Security characteristics:
Isolation level: Maximum
Best for: Zero-trust environments
Performance:
✅ Fast startup for a VM (~125ms)
✅ Low memory overhead (~5MB per VM)
⚠️ Slightly slower than containers, but optimized
When to use:
Running completely untrusted code (AI agents!)
Multi-tenant systems where isolation is critical
Need deterministic cleanup (VM destruction)
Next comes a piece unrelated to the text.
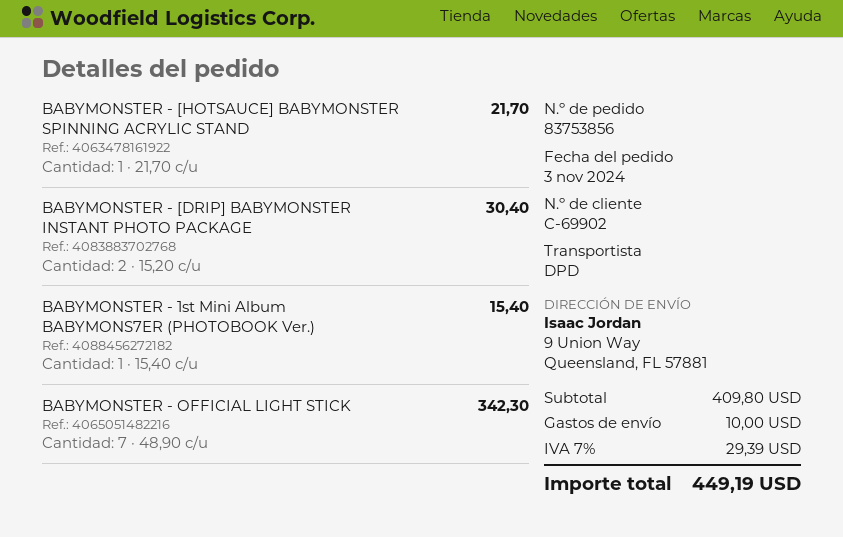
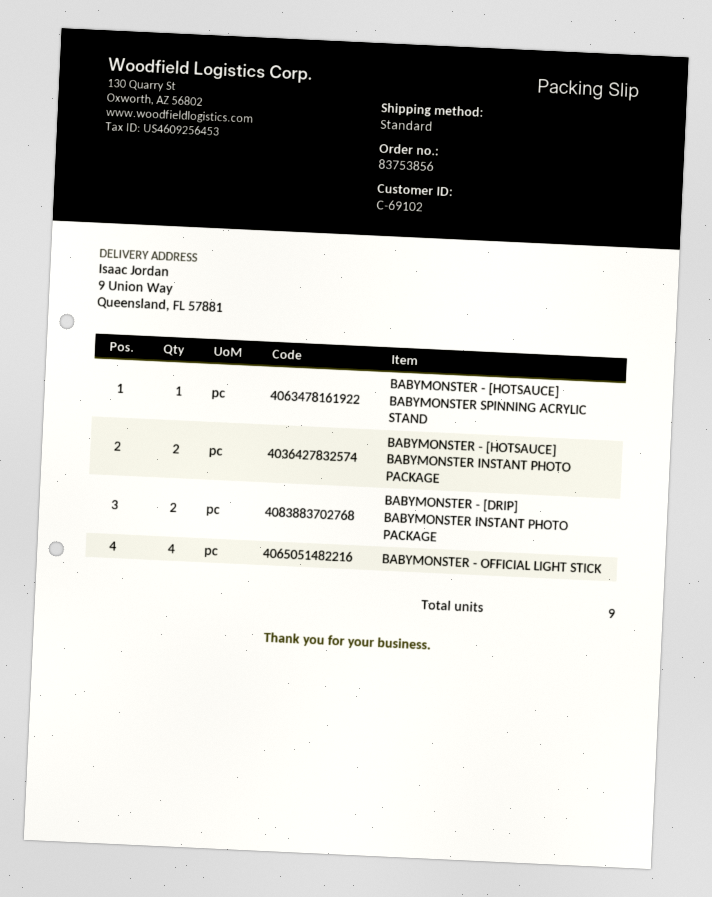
customer number: C-69902 -> C-69102
shipping method: DPD -> standard
BABYMONSTER - 1st Mini Album BABYMONS7ER (PHOTOBOOK Ver.): 1 -> none
BABYMONSTER - OFFICIAL LIGHT STICK: 7 -> 4
BABYMONSTER - [HOTSAUCE] BABYMONSTER INSTANT PHOTO PACKAGE: none -> 2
Security > slight performance cost
Comparing Sandboxing Approaches Side-by-Side
Each sandboxing method offers a different balance between performance, isolation strength, and compatibility. To make the trade-offs clear, here’s a direct comparison of Docker containers, gVisor, and Firecracker microVMs across key execution and security dimensions:
Feature | Docker (Default) | gVisor | Firecracker |
Startup time | ~100ms | ~300ms | ~125ms |
Memory overhead | ~1MB | ~5MB | ~5MB |
CPU overhead | Minimal | 10–30% | Minimal |
Kernel isolation | ❌ Shared | ⚠️ Filtered syscalls | ✅ Full |
Compatibility | Full | ~95% | Full |
Conclusion: Which One Should You Use?
For AI agents executing untrusted commands → Firecracker microVMs are the safest foundation.
Why Firecracker wins:
Kernel-level isolation
Fresh VM per session
Deterministic cleanup
Built-in network separation
Proven at hyperscale (AWS Lambda)
At CodeAnt, we run our agents on Firecracker microVMs to guarantee security without compromise.